2.4 Library construction and sequencing
The PCR products showing the target bands were mixed in equal amounts,
followed by electrophoresis in a 2% agarose gel and gel cutting. The
PCR products were purified using a QIAquick Gel Extraction kit. Sixty
nanograms of the purified PCR products was denatured at 95 °C and
ligated with T4 DNA ligase at 37 °C to generate a single-stranded
circular DNA library. Library replicates and library blanks were
simultaneously included throughout the process. The concentrations and
fragment size distributions of the libraries were checked on an Agilent
2100 Bioanalyzer. All libraries were subsequently pooled in equal
amounts to generate DNA nanoballs (DNBs). Each DNB was pooled into 1
lane for sequencing. Sequencing was performed via 150 bp paired-end
sequencing on the BGISEQ-500 high-throughput platform.

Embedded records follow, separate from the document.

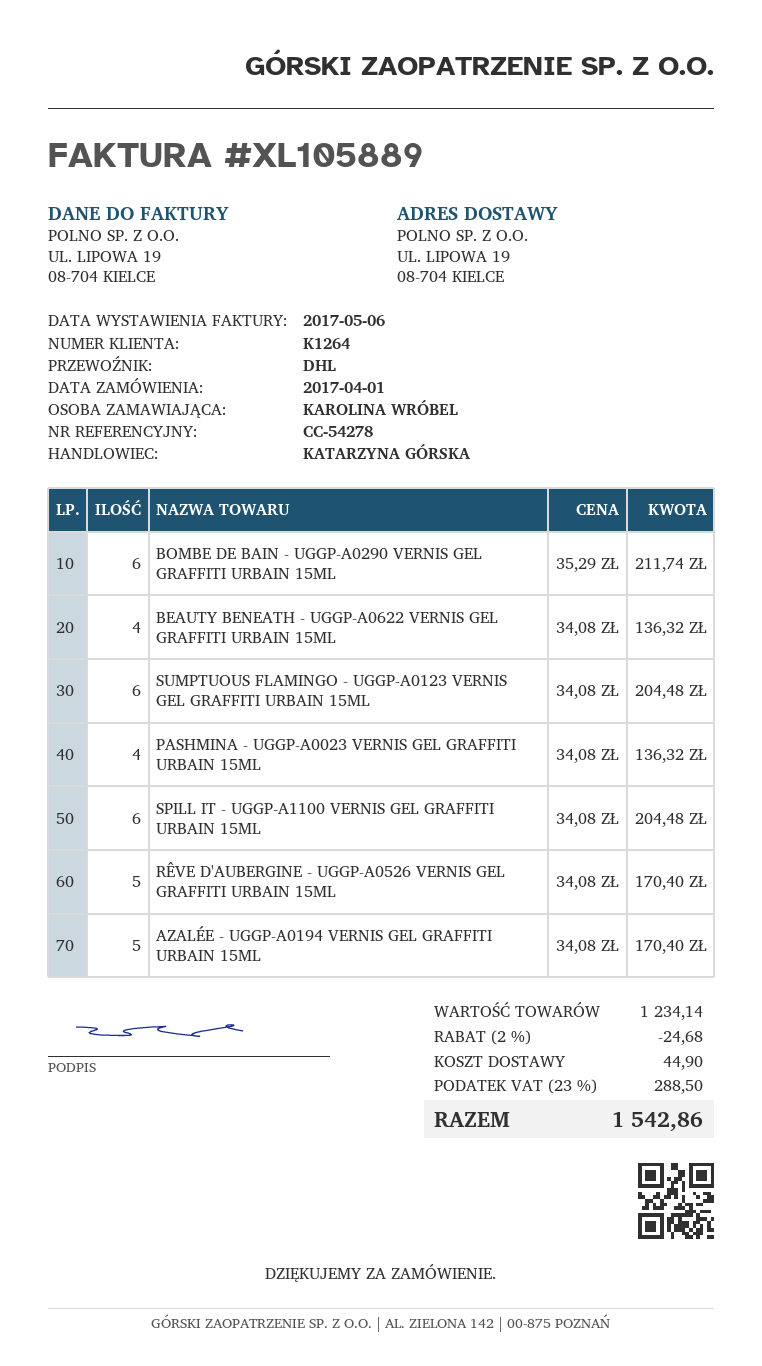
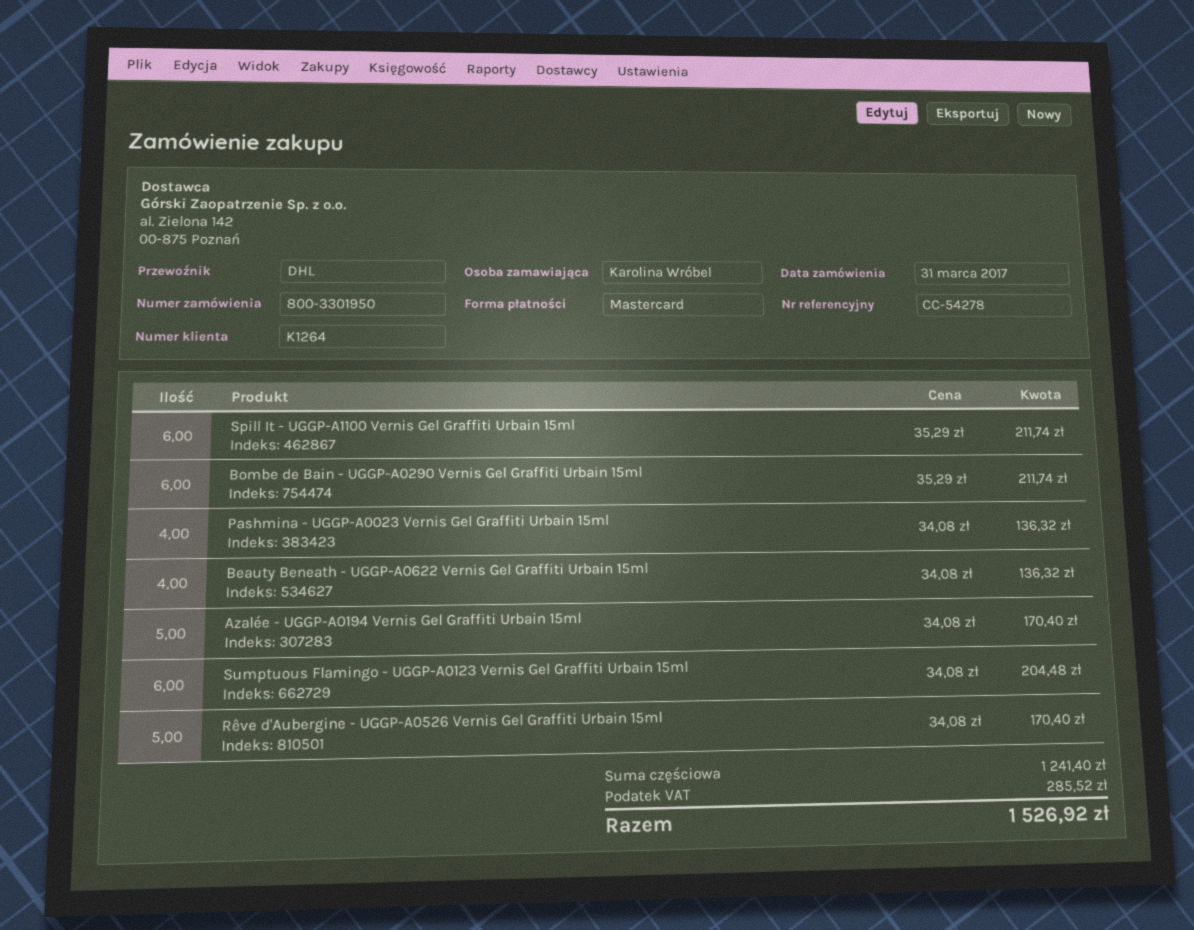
order date: 2017-04-01 -> 2017-03-31
SPILL IT - UGGP-A1100 VERNIS GEL GRAFFITI URBAIN 15ML: 6 x 34.08 = 204.48 -> 6 x 35.29 = 211.74
subtotal: 1234.14 -> 1241.40
discount: 2% = 24.68 -> none
shipping: 44.90 -> none
tax: 288.50 -> 285.52
total: 1542.86 -> 1526.92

To obtain clean reads, the raw data were filtered to eliminate adapter
contamination and reads of low quality. Then, paired-end reads were
combined with tags based on overlaps using FLASH (Magoč and Salzberg,
2011). The tags were clustered into OTUs (operational taxonomic units)
using USEARCH with a 97% threshold, and chimaera were filtered out
using UCHIME (Rognes et al., 2016). All tags were mapped to each
representative OTU sequence using USEARCH to obtain the OTU richness
table. The taxonomic assignment of OTU sequences was mapped to the NT
database downloaded from the National Center for Biotechnology
Information (NCBI) GenBank database using the Blastn tool. Sequences
were designated as belonging to a species if there was ≥ 96% sequence
identity to the NT and NCBI database barcode across the entire length of
the amplicon, if a sequence from at least one other species within the
same genus was available for comparison (and < 96%
identical). An OTU was categorized into another OTU if a sequence could
not be assigned to a species. If a sequence could be assigned to several
species (≥ 99% matching rate) and the species belonged to the same
genus, the taxonomic resolution collapsed to the genus level.